(Version difference data)
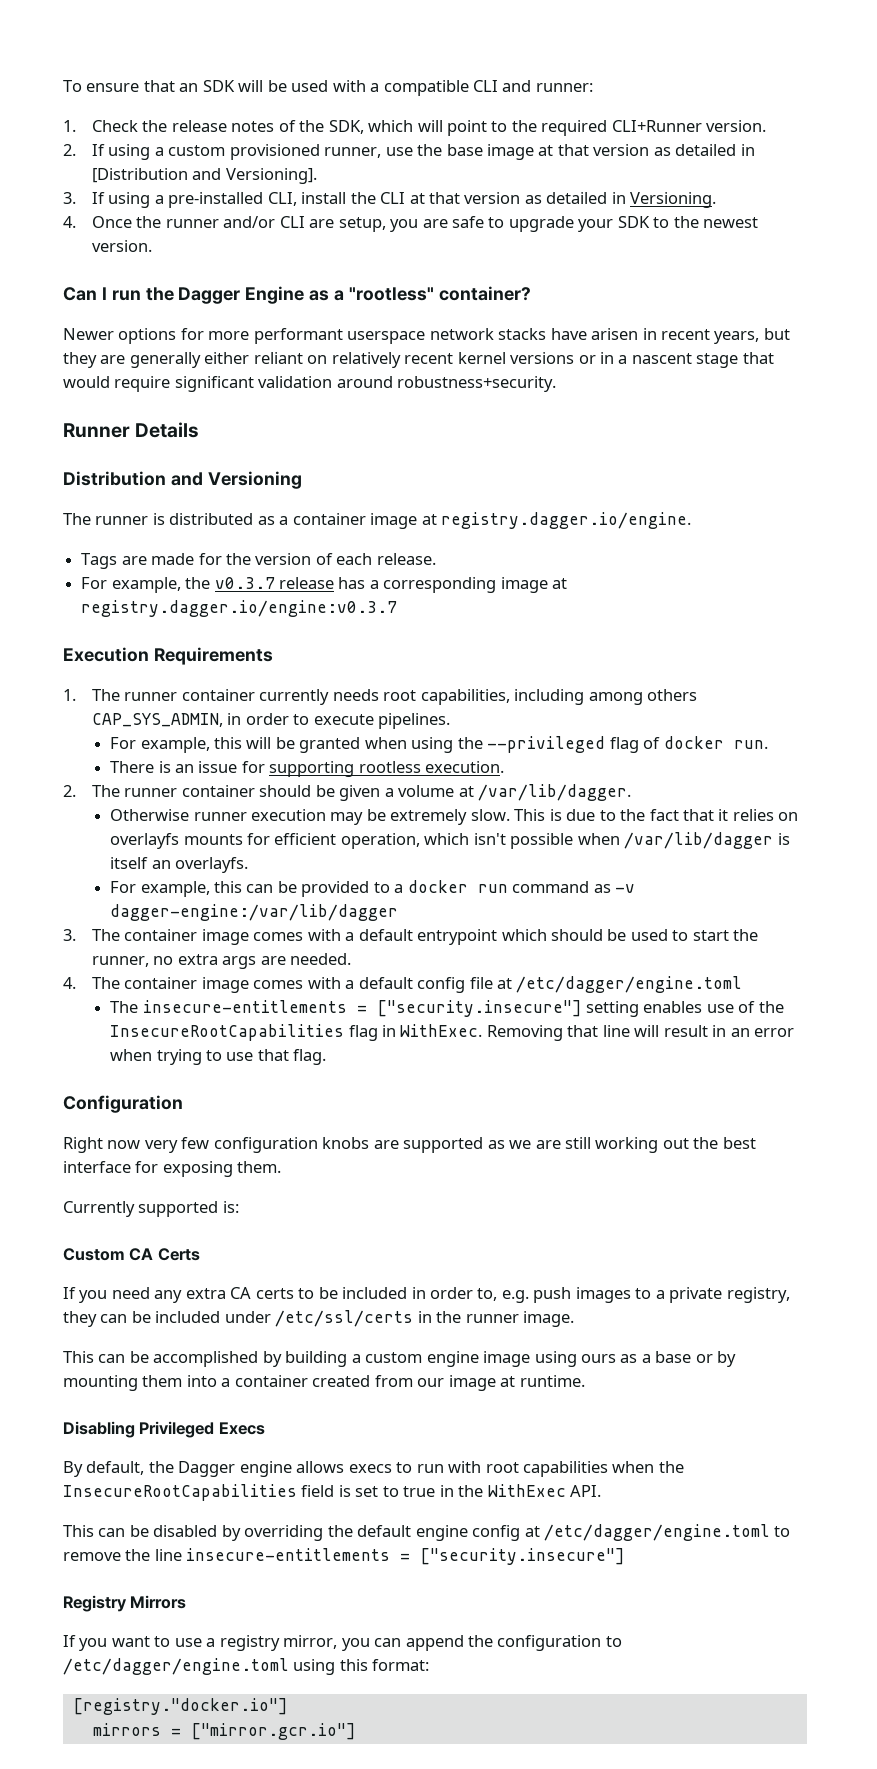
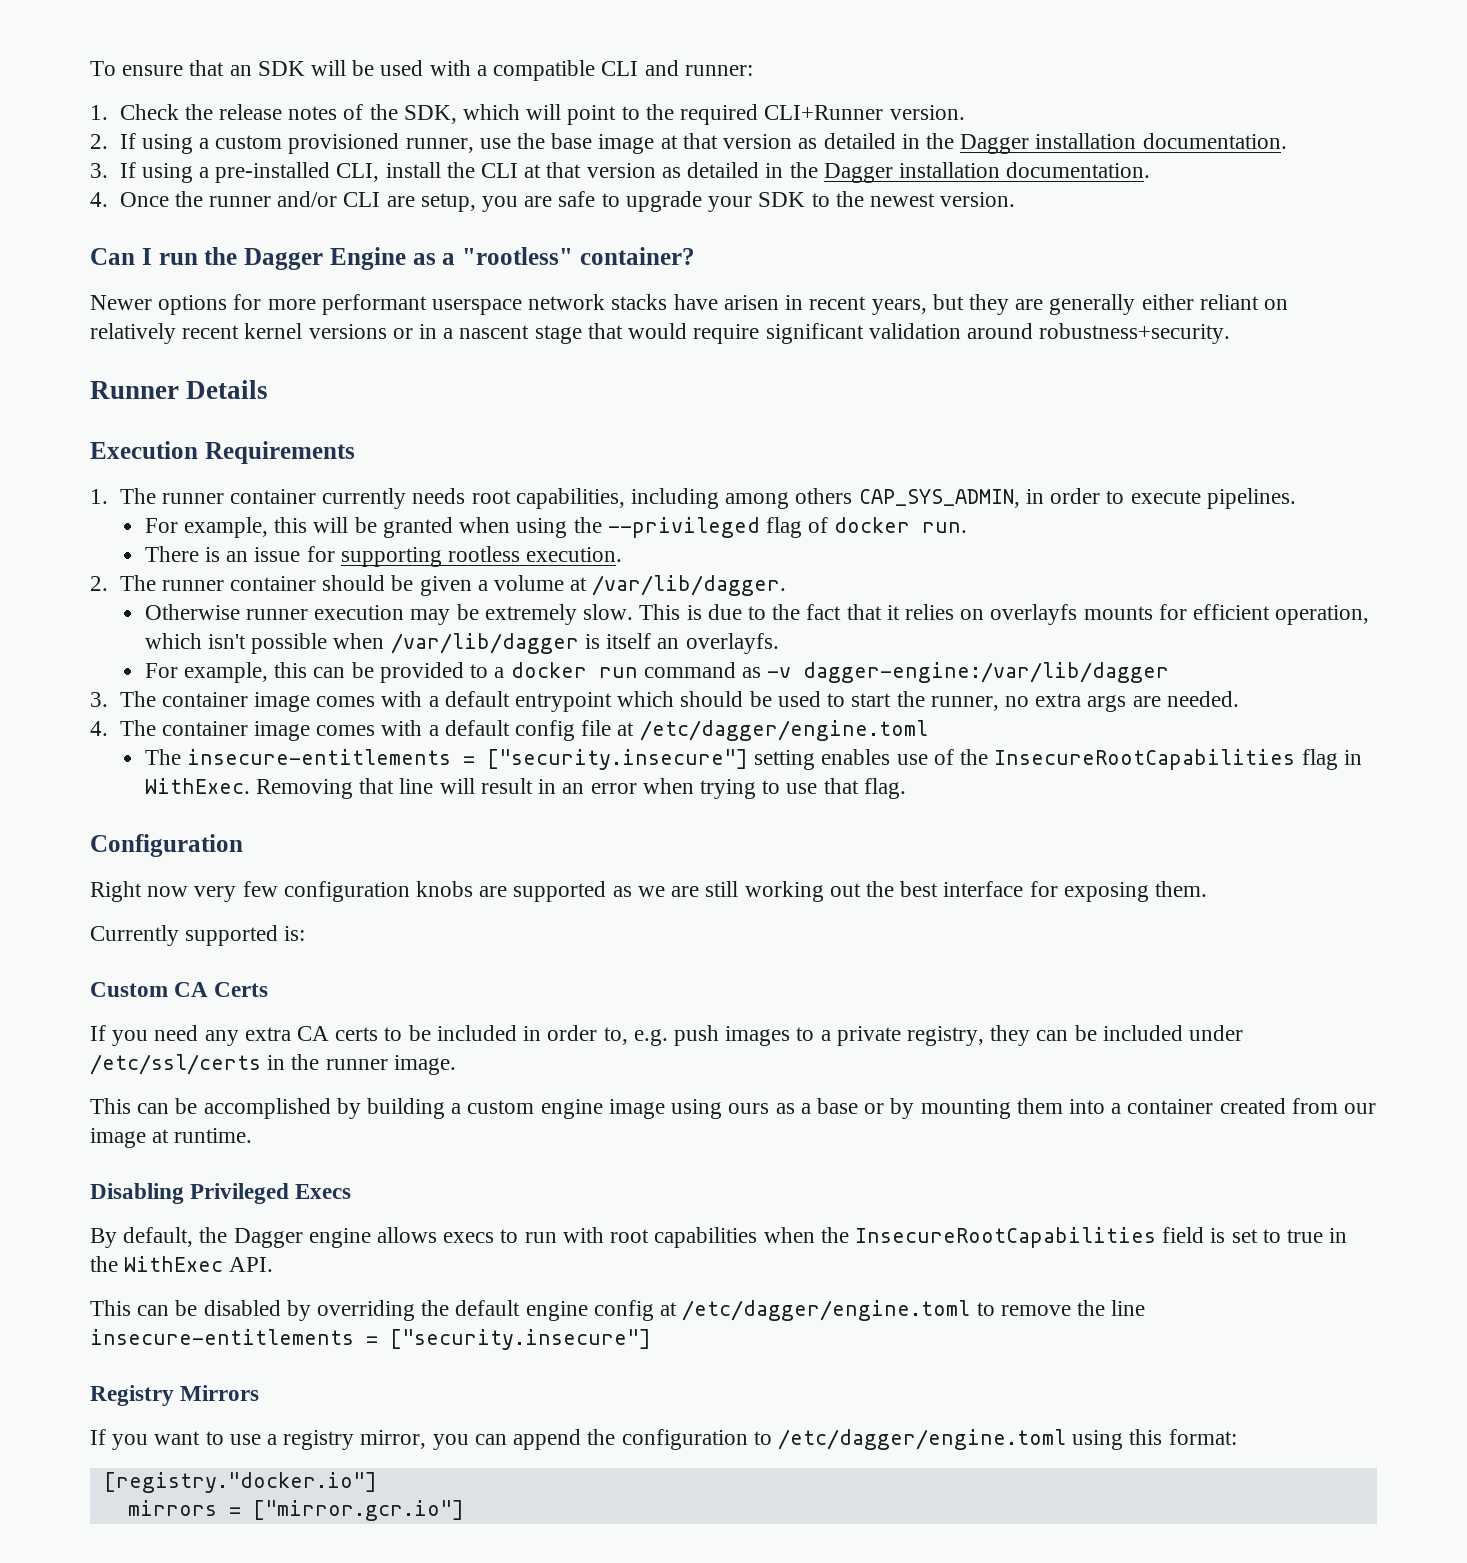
- 2. If using a custom provisioned runner, use the base image at that version as detailed in [Distribution and Versioning].
+ 2. If using a custom provisioned runner, use the base image at that version as detailed in the Dagger installation documentation.
- 3. If using a pre-installed CLI, install the CLI at that version as detailed in Versioning.
+ 3. If using a pre-installed CLI, install the CLI at that version as detailed in the Dagger installation documentation.
- Distribution and Versioning
- The runner is distributed as a container image at registry.dagger.io/engine.
- Tags are made for the version of each release.
- For example, the v0.3.7 release has a corresponding image at registry.dagger.io/engine:v0.3.7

**INSTRUCTIONS TO FOLLOW:**
Copy the entries exactly. No pictures.

**THE ANSWER:**
- 2. If using a custom provisioned runner, use the base image at that version as detailed in [Distribution and Versioning].
+ 2. If using a custom provisioned runner, use the base image at that version as detailed in the Dagger installation documentation.
- 3. If using a pre-installed CLI, install the CLI at that version as detailed in Versioning.
+ 3. If using a pre-installed CLI, install the CLI at that version as detailed in the Dagger installation documentation.
- Distribution and Versioning
- The runner is distributed as a container image at registry.dagger.io/engine.
- Tags are made for the version of each release.
- For example, the v0.3.7 release has a corresponding image at registry.dagger.io/engine:v0.3.7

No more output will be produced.